Requirement ::
Report each line of the entries below that has the word "discount" in it.

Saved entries
-- Opening Marker --
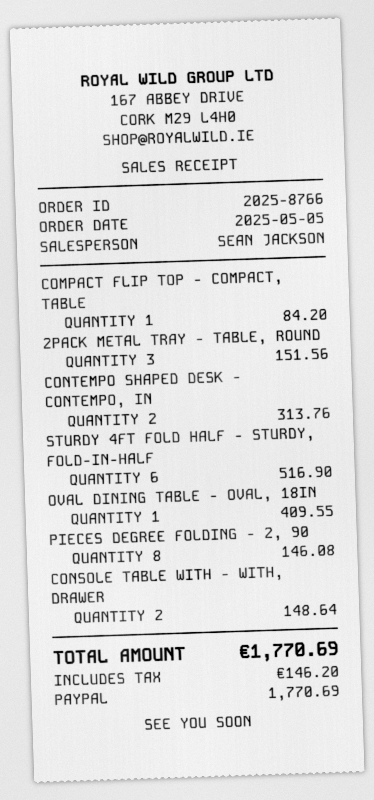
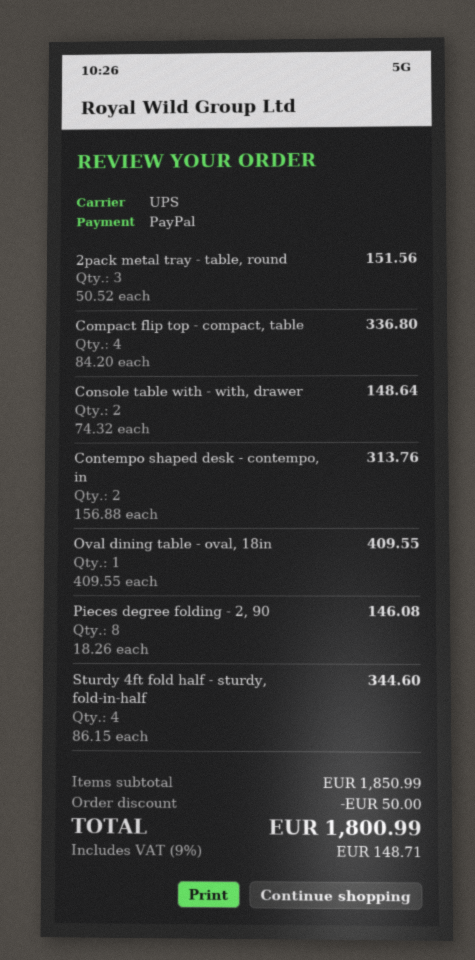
COMPACT FLIP TOP - COMPACT, TABLE: 1 for 84.20 -> 4 for 336.80
STURDY 4FT FOLD HALF - STURDY, FOLD-IN-HALF: 6 for 516.90 -> 4 for 344.60
discount: none -> 50.00
tax: 146.20 -> 148.71
total: 1770.69 -> 1800.99

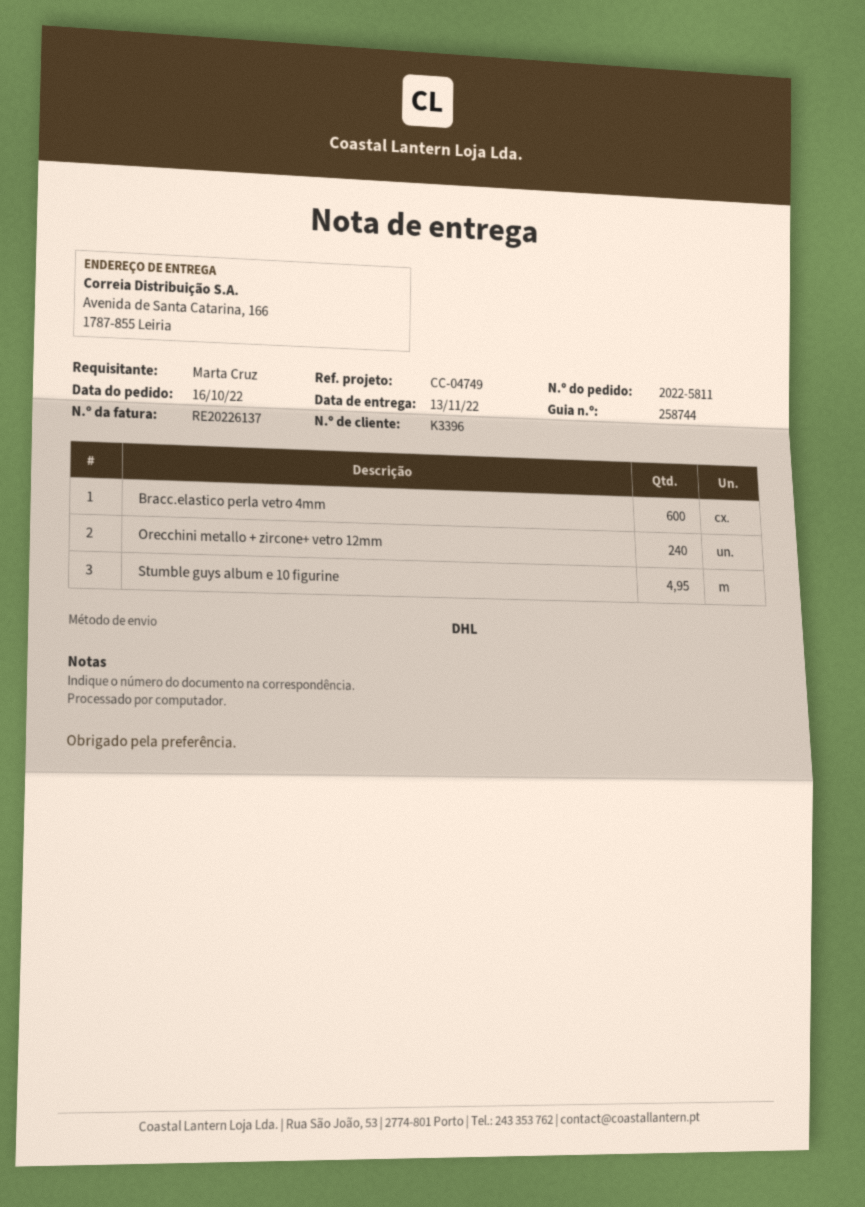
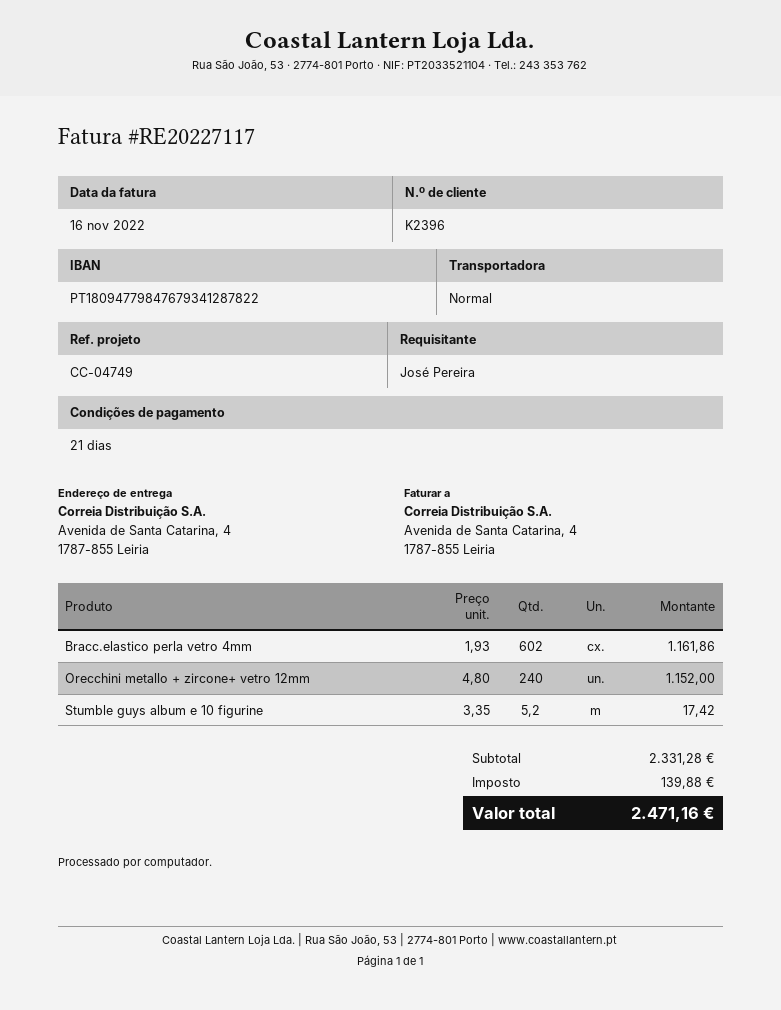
invoice number: RE20226137 -> RE20227117
customer number: K3396 -> K2396
ordered by: Marta Cruz -> José Pereira
shipping method: DHL -> standard
ship to: Avenida de Santa Catarina, 166, 1787-855 Leiria -> Avenida de Santa Catarina, 4, 1787-855 Leiria
Bracc.elastico perla vetro 4mm: 600 -> 602
Stumble guys album e 10 figurine: 4.95 -> 5.2

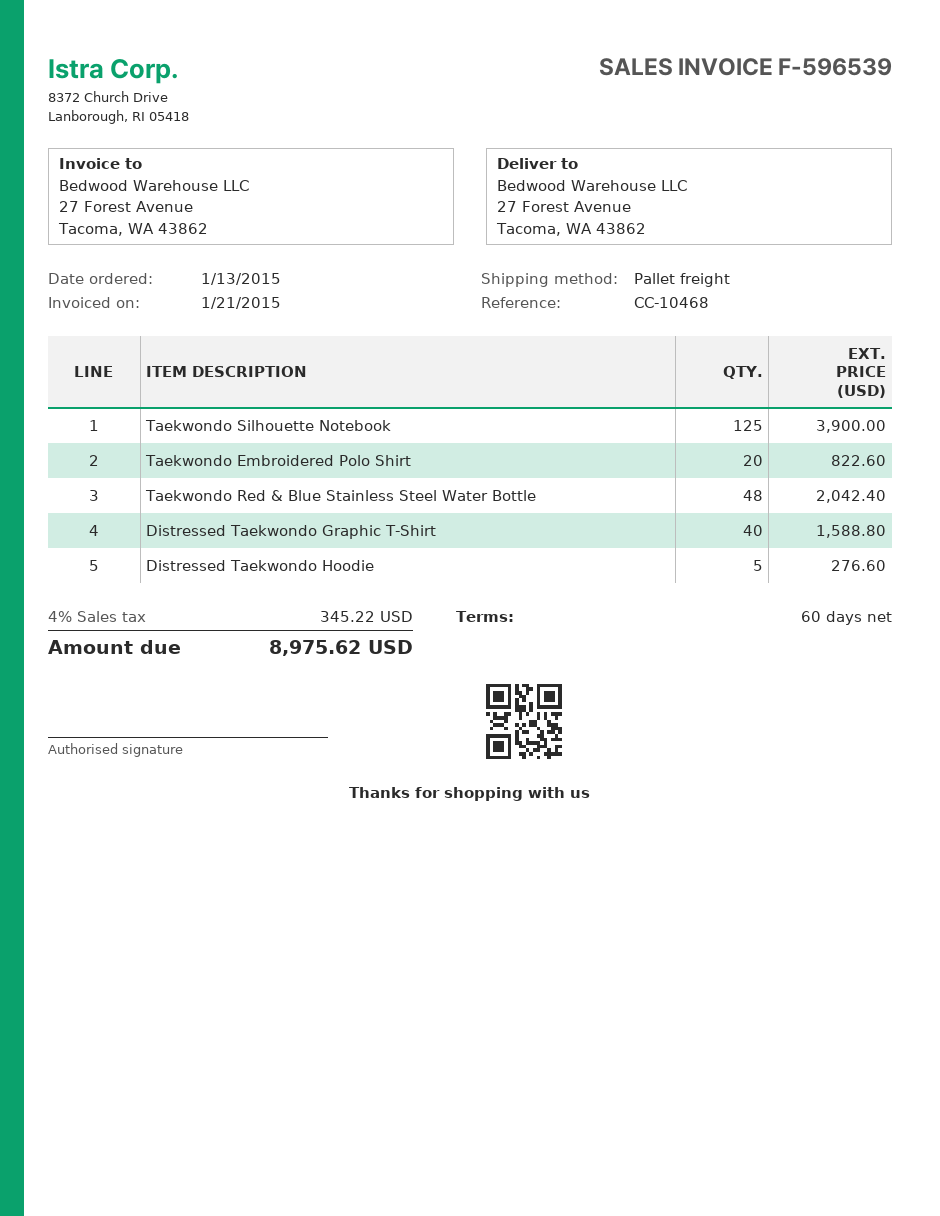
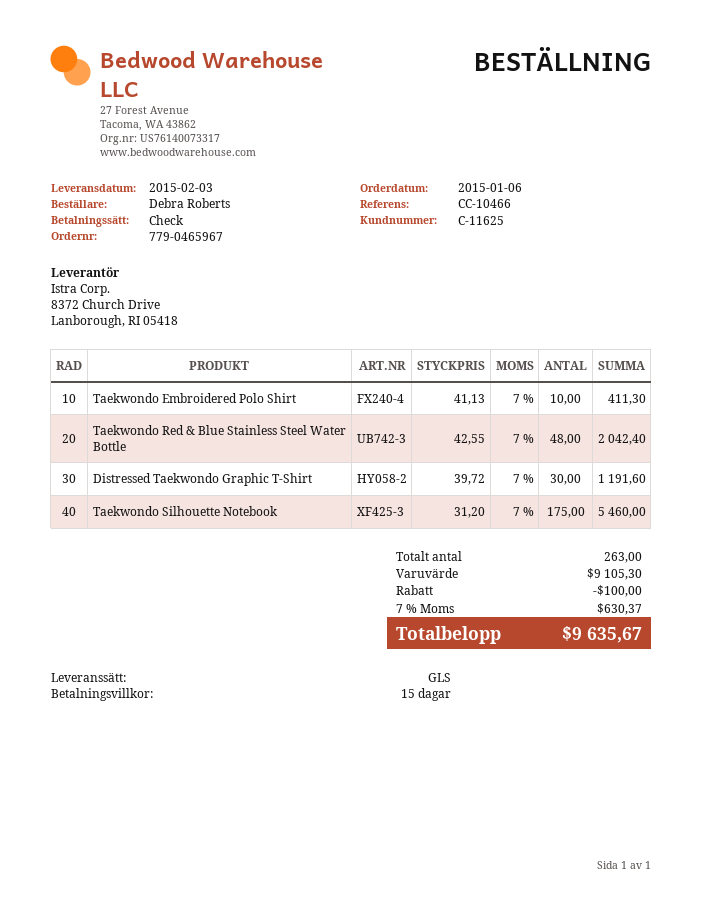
order date: 2015-01-13 -> 2015-01-06
payment terms: 60 days -> 15 days
reference: CC-10468 -> CC-10466
shipping method: pallet freight -> GLS
Taekwondo Silhouette Notebook: 125 for 3900.00 -> 175 for 5460.00
Taekwondo Embroidered Polo Shirt: 20 for 822.60 -> 10 for 411.30
Distressed Taekwondo Graphic T-Shirt: 40 for 1588.80 -> 30 for 1191.60
Distressed Taekwondo Hoodie: 5 for 276.60 -> none
discount: none -> 100.00
tax: 4% = 345.22 -> 7% = 630.37
total: 8975.62 -> 9635.67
-- Closing Marker --
Solution for this problem ::
discount: none -> 50.00
discount: none -> 100.00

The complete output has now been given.